Pretty much I went after my kitayama then I tried a couple of blades back to the kitayama.


----------



## EdipisReks

Crothcipt said:


> from the website,
> 
> "Honing with the 30,000-grit stone goes quickly when the edge has been properly prepared using a series of progressively finer stones. Normally one starts with the 1,000-grit stone (orange), and then works up through the 2,000 (green), the 5,000 (wine or "burgundy"), the 8,000 (melon) and then gives the blade a final honing with the 30,000-grit (purple) stone"
> 
> there is a ton more to read about it here too.
> 
> http://www.fine-tools.com/G-shapton30000.html
> 
> Pretty much I went after my kitayama then I tried a couple of blades back to the kitayama.
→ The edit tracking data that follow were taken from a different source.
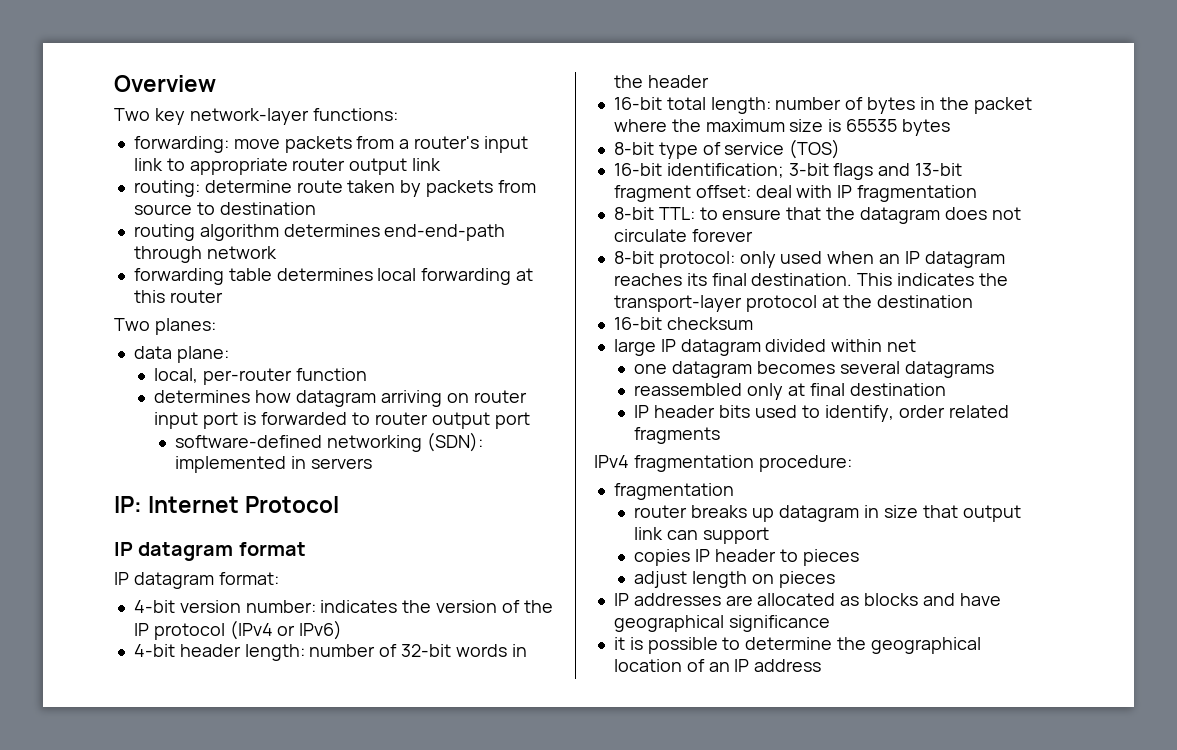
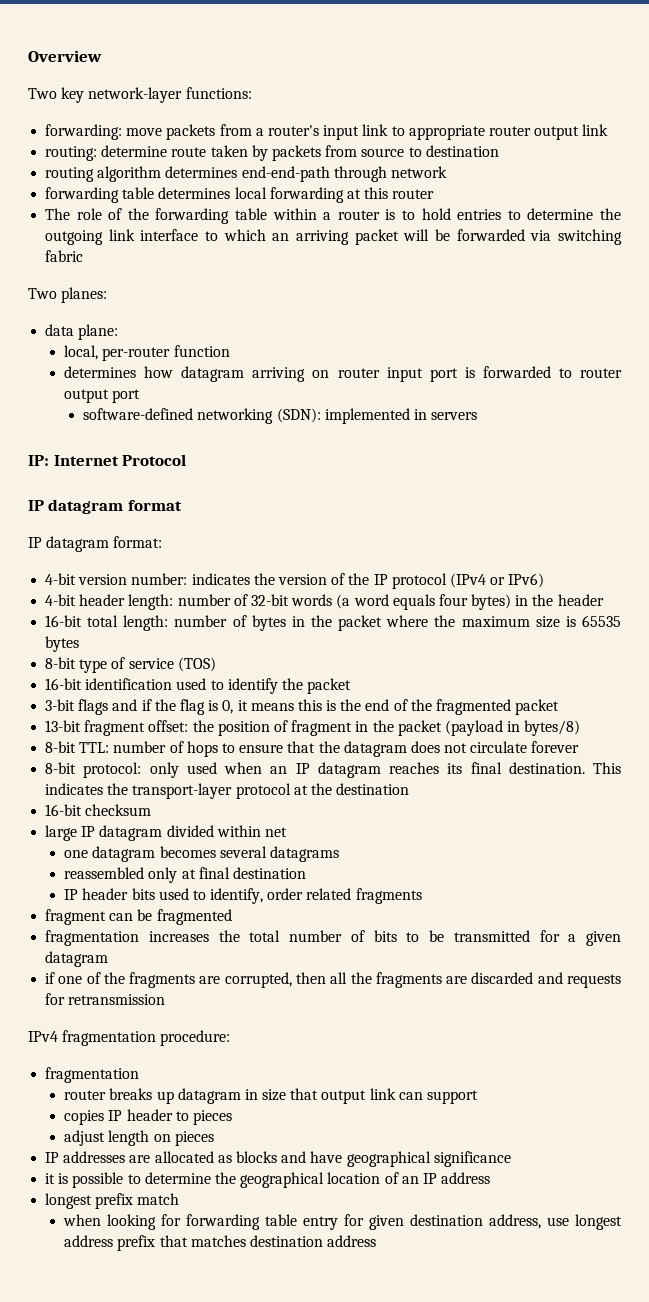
(223, 296) none -> [45,208,622,224] [45,229,623,245] [45,250,84,262] // The role of the forwarding table within a router is to hold entries to determine the outgoing link interface to which an arriving packet will be forwarded via switching fabric
(507, 650) none -> [336,594,512,610] (a word equals four bytes)
[666,163,963,180] [613,185,978,202] identification; 3-bit flags and 13-bit fragment offset: deal with IP fragmentation -> [85,678,352,694] [45,699,560,715] [45,720,581,736] identification used to identify the packet // 3-bit flags and if the flag is 0, it means this is the end of the fragmented packet // 13-bit fragment offset: the position of fragment in the packet (payload in bytes/8)
(695, 213) none -> [113,741,218,757] number of hops
(721, 435) none -> [45,909,232,925] [45,930,621,946] [45,951,109,967] [45,972,621,988] [45,993,166,1005] // fragment can be fragmented // fragmentation increases the total number of bits to be transmitted for a given datagram // if one of the fragments are corrupted, then all the fragments are discarded and requests for retransmission
(822, 665) none -> [45,1193,180,1209] [63,1214,622,1230] [64,1235,377,1251] // longest prefix match // when looking for forwarding table entry for given destination address, use longest address prefix that matches destination address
ooh goody, i should be fine, then.


----------



## Pabloz

As fast as as it cut for a ultra fine stone I would think that once a 30k edge is established it would be really easy and quick to maintain simply by touching up on a daily basis. I don't believe it would need the full progression if done very regularly. It would also stand to reason that if done more frequently, that in the long run, less metal would be lost over the life of the knife. This is only speculation on my part as I have not invested alot of time doing frequent maintenance, but I was really impressed by how fast it cut. I can say that once I get a 8 or 10k edge set it is very easily touched up on the last grit used if done once some resistance is felt.

What say some of you high volume knife users...is this true for your routine as well.

PZ


----------



## mhlee

This is just an FYI for the other members who have messaged me about joining the passaround. We have a few additions.
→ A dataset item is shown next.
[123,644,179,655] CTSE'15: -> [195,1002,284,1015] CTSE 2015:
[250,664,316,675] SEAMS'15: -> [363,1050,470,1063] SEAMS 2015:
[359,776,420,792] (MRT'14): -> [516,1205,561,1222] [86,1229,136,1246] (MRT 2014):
After Pensacola Tiger, it'll go to EdipisReks, then to the following members:

Mainaman
Brainsausage
Kalaeb

And, I just wanted to thank you guys for being really good about keeping the stone moving. I'm glad you're all getting a good opportunity to use it.

If there are any issues with the order above, please PM me. Thanks.


----------



## Pabloz

The Shapton and the Harner left to Pensacola Tiger this morning. Should get to him by Thursday.

Michael,
THANK YOU again, very much, for this opportunity.

PZ


----------



## quantumcloud509

Crothcipt said:


> I like this very much. I used 3 knives on it and was very impressed with what I could see on the stone for cutting. The stone is very hard and light. I am not a person with too much experience with stones so I couldn't say if all stones over certain grit is hard, but this one is.
> 
> Now the other question I have is what is the difference between the "glass" stones and stone. I am just asking cause looking at prices the "glass" one is a few hundred cheaper.
> 
> This will be off tomorrow to Pablo. Ty for letting me try it out mhlee.
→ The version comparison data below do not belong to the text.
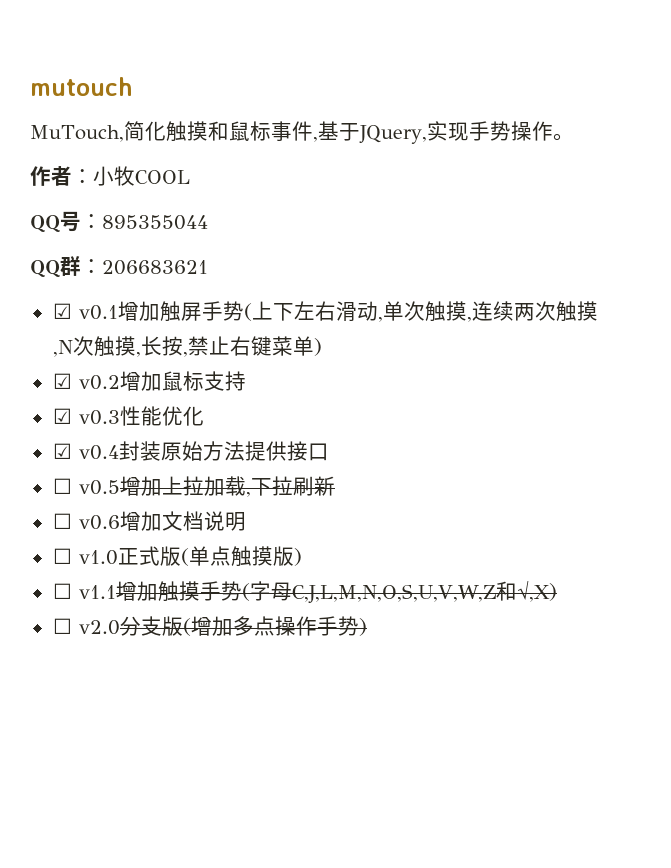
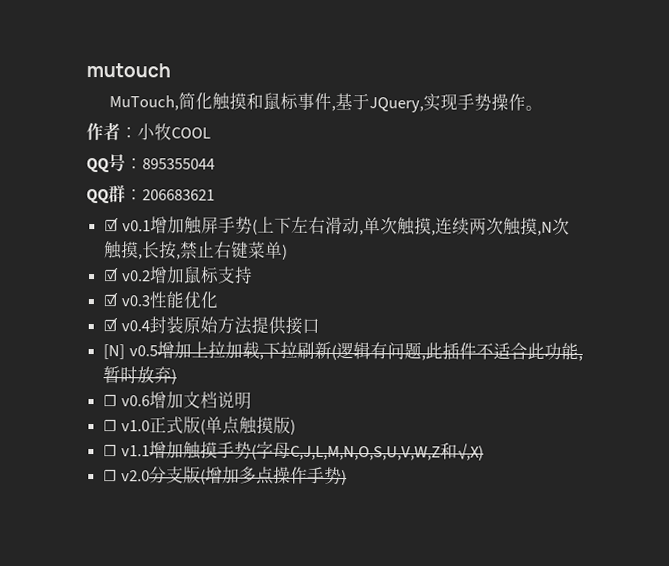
[52,478,72,494] ☐ -> [103,344,126,360] [N]
(335, 486) none -> [330,342,583,361] [103,366,178,385] (逻辑有问题,此插件不适合此功能,暂时放弃)

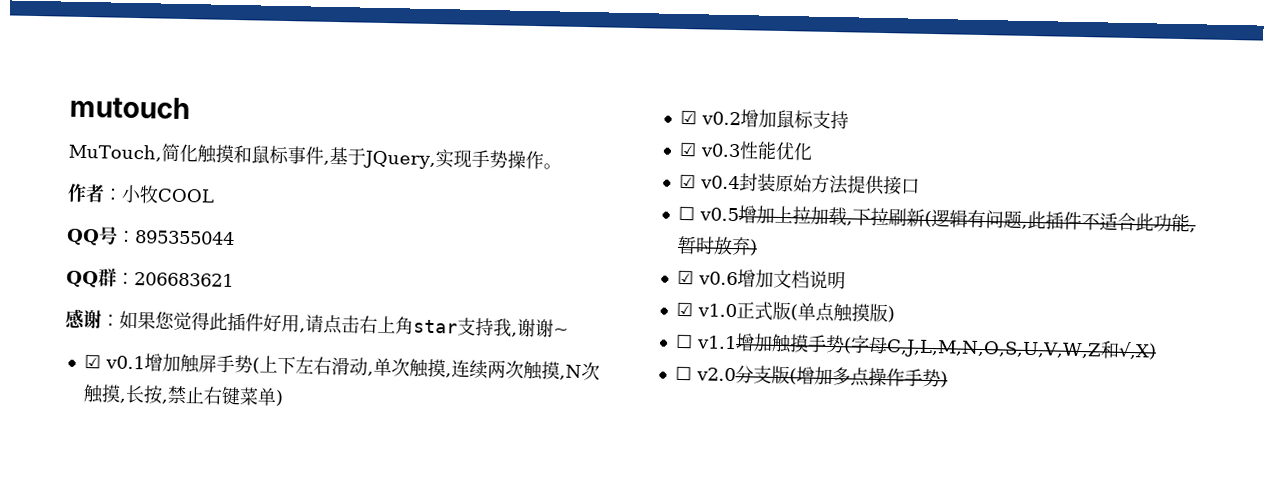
(215, 195) none -> [65,308,569,338] // 感谢：如果您觉得此插件好用,请点击右上角star支持我,谢谢~
[103,344,126,360] [N] -> [677,205,695,221] ☐
[103,394,118,407] ☐ -> [676,269,694,285] ☑
[103,419,118,432] ☐ -> [675,301,693,317] ☑

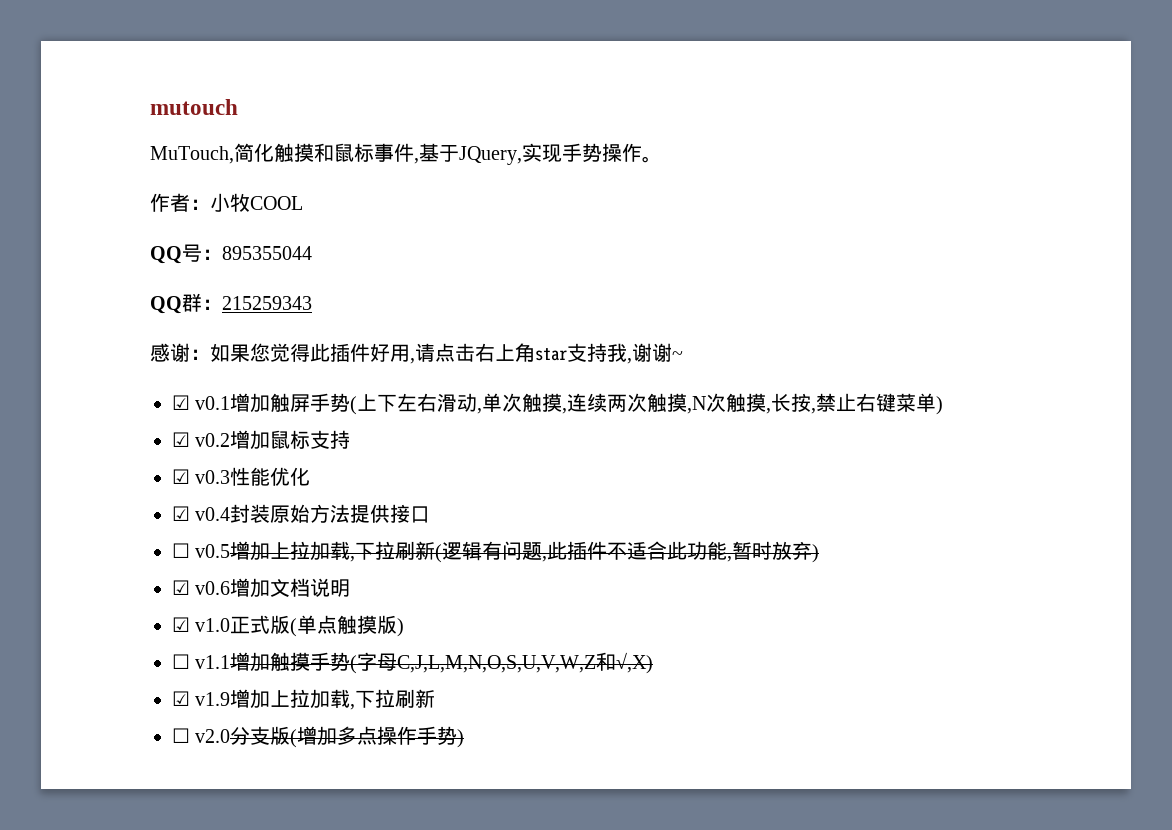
[134,272,234,288] 206683621 -> [222,296,312,310] 215259343
(1157, 350) none -> [172,689,436,710] // ☑ v1.9增加上拉加载,下拉刷新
I am about to get kicked out of the house after I drop a paycheck or two on stones here within the next couple of weeks, so Id like to know how this stone compares to the glass stones as well please.


----------



## Pensacola Tiger

Pabloz said:


> The Shapton and the Harner left to Pensacola Tiger this morning. Should get to him by Thursday.
> 
> Michael,
> THANK YOU again, very much, for this opportunity.
> 
> PZ



Could you PM me with the tracking number?

Thanks!

Rick


----------



## Pensacola Tiger

The Shapton arrived today and I'm looking forward to using it, on both knives and razors.


----------



## mhlee

Awesome! I'm looking forward to your thoughts on how it is for knives and razors!


----------



## Pensacola Tiger

The stone will be on its way to EdipisReks on Wednesday. 

I haven't got my writeup done, but it will be posted presently.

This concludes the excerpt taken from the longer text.